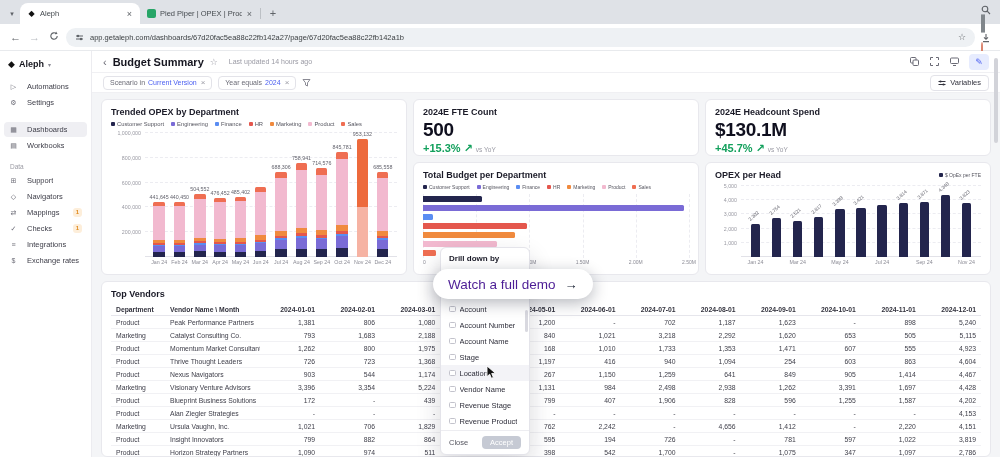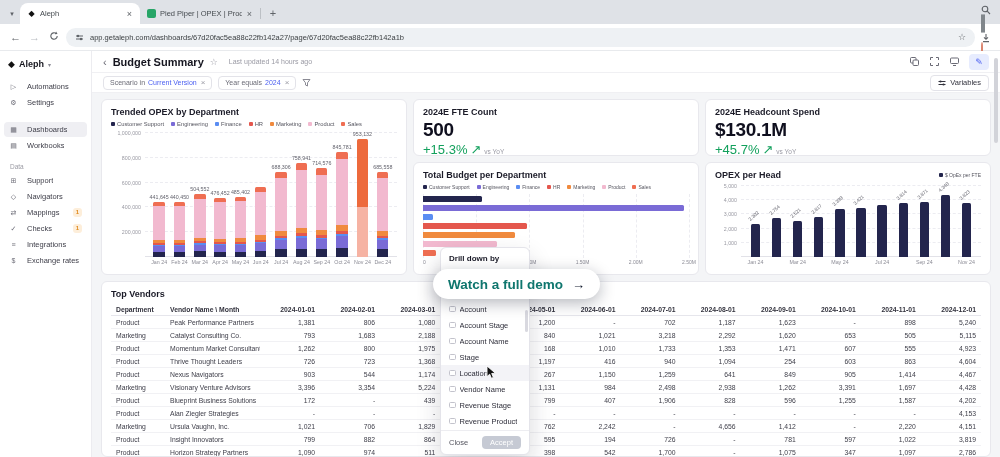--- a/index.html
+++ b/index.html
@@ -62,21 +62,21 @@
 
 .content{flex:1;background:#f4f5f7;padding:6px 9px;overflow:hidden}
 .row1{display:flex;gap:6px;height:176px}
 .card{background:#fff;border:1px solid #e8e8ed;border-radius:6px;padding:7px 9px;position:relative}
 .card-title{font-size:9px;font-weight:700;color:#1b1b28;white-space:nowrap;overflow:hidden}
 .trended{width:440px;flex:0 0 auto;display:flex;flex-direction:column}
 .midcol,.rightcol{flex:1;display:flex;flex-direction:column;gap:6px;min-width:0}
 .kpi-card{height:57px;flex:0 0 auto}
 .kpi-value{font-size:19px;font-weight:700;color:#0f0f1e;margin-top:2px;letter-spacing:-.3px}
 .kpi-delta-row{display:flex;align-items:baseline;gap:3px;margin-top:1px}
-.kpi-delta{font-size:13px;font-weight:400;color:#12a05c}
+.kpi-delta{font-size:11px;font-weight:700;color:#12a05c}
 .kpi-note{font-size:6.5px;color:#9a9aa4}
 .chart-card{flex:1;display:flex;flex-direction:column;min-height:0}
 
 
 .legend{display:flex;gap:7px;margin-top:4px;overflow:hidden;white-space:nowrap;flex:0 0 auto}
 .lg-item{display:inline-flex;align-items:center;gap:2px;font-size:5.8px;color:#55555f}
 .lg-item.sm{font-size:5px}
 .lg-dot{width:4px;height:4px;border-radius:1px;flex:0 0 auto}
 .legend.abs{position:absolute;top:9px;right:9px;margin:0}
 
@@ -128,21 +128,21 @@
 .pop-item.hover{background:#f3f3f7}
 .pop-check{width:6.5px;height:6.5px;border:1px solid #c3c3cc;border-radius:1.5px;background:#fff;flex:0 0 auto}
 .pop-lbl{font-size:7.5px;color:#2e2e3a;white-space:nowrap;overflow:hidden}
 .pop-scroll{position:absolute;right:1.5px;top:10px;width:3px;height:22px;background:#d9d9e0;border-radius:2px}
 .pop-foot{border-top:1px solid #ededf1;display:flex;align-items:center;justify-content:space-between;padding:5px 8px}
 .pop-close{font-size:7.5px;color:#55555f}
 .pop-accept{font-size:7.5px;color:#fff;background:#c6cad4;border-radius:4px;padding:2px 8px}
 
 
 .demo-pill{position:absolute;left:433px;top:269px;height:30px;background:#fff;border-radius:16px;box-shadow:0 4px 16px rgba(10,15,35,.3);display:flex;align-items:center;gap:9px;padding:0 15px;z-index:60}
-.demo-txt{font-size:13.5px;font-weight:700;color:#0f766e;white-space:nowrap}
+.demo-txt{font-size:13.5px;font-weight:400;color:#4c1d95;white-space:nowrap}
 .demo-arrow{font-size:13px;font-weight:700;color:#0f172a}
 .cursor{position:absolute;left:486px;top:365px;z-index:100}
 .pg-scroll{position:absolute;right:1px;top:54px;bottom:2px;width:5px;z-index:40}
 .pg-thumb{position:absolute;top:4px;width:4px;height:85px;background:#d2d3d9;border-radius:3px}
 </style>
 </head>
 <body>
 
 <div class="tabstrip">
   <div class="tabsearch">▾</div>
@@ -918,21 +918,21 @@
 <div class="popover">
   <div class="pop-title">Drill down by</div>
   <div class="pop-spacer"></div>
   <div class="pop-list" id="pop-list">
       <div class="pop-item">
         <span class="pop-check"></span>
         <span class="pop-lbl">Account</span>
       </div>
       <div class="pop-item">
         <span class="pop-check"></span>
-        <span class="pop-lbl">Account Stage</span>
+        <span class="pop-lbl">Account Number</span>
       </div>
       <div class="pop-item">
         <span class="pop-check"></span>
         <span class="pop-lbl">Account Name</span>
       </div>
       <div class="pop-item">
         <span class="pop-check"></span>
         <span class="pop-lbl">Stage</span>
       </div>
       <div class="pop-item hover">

────

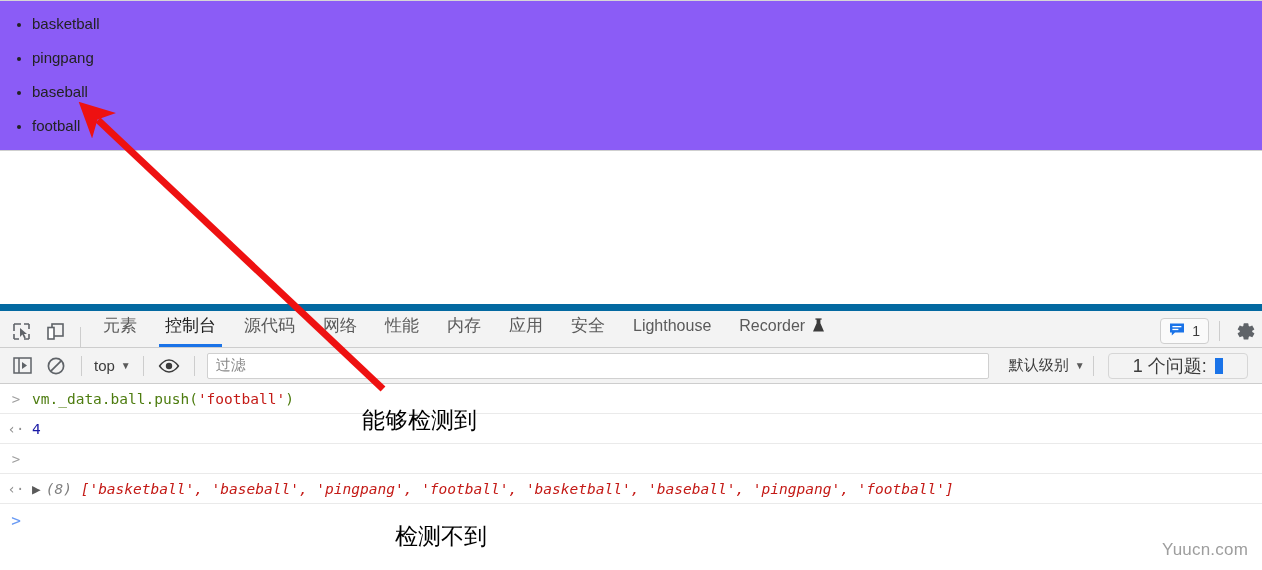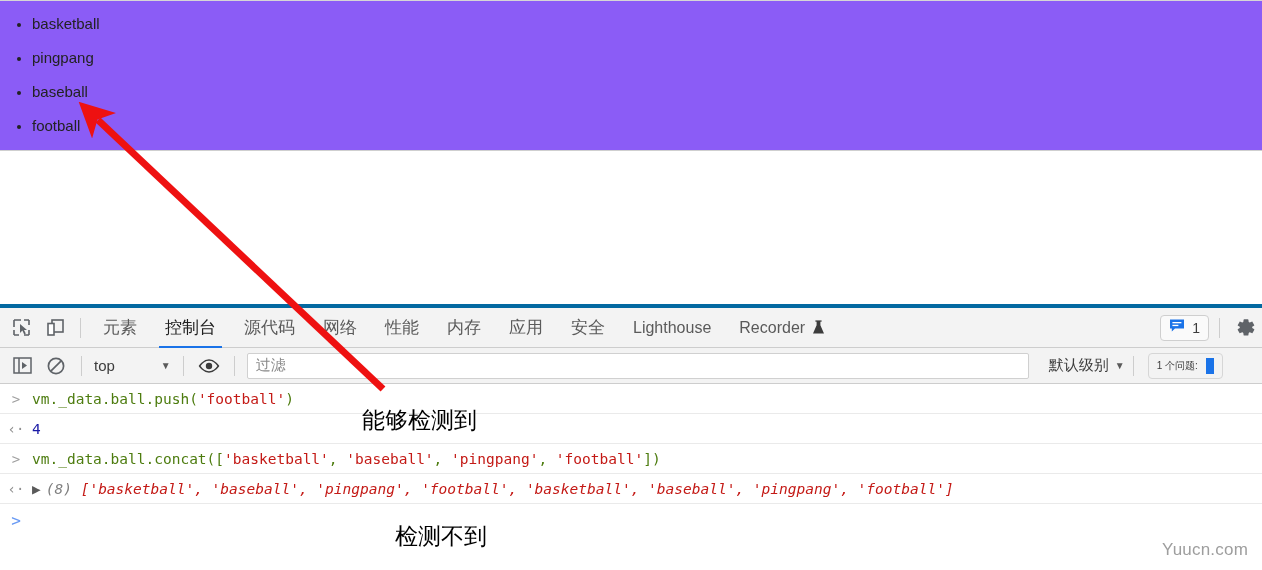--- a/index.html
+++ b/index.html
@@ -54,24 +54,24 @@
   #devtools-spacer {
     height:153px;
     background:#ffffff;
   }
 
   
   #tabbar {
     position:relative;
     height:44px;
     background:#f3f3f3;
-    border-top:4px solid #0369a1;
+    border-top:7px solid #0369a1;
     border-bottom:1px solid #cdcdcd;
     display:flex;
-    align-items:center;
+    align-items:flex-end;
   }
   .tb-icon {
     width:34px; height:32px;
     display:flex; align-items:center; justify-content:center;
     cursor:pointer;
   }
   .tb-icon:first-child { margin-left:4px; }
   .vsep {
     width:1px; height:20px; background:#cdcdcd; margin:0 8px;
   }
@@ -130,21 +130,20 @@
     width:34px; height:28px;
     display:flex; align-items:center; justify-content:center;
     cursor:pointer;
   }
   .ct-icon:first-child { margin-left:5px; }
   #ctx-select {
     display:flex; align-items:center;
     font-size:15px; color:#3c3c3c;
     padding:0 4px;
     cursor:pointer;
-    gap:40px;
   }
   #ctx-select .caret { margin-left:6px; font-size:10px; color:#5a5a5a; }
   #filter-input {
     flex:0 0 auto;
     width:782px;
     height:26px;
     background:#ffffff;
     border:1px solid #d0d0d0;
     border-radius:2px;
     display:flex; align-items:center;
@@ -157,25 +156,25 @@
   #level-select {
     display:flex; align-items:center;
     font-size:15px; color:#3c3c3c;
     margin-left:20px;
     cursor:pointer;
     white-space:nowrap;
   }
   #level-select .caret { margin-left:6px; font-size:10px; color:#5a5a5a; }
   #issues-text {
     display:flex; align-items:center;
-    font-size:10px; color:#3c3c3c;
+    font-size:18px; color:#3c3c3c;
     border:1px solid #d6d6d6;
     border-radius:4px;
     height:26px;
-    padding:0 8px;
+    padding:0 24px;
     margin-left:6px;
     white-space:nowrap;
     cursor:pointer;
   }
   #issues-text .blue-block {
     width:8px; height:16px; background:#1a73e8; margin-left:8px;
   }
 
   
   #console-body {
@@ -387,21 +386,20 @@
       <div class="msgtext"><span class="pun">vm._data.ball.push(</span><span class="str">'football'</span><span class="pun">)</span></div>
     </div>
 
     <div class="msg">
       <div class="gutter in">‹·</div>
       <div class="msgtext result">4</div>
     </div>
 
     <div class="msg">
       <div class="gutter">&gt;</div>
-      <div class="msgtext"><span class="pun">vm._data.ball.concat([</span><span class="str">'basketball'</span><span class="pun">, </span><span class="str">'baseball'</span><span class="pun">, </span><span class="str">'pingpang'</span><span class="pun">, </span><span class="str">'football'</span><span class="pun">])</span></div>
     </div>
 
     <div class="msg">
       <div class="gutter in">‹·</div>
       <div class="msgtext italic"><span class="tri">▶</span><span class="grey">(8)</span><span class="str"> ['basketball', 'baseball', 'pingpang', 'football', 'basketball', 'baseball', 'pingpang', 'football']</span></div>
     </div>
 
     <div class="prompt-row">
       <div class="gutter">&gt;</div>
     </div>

────

Directions for this task - Check each line of the entries above for the word "basketball". List the ones that have it.

Output for this exercise -
-      <div class="msgtext"><span class="pun">vm._data.ball.concat([</span><span class="str">'basketball'</span><span class="pun">, </span><span class="str">'baseball'</span><span class="pun">, </span><span class="str">'pingpang'</span><span class="pun">, </span><span class="str">'football'</span><span class="pun">])</span></div>
       <div class="msgtext italic"><span class="tri">▶</span><span class="grey">(8)</span><span class="str"> ['basketball', 'baseball', 'pingpang', 'football', 'basketball', 'baseball', 'pingpang', 'football']</span></div>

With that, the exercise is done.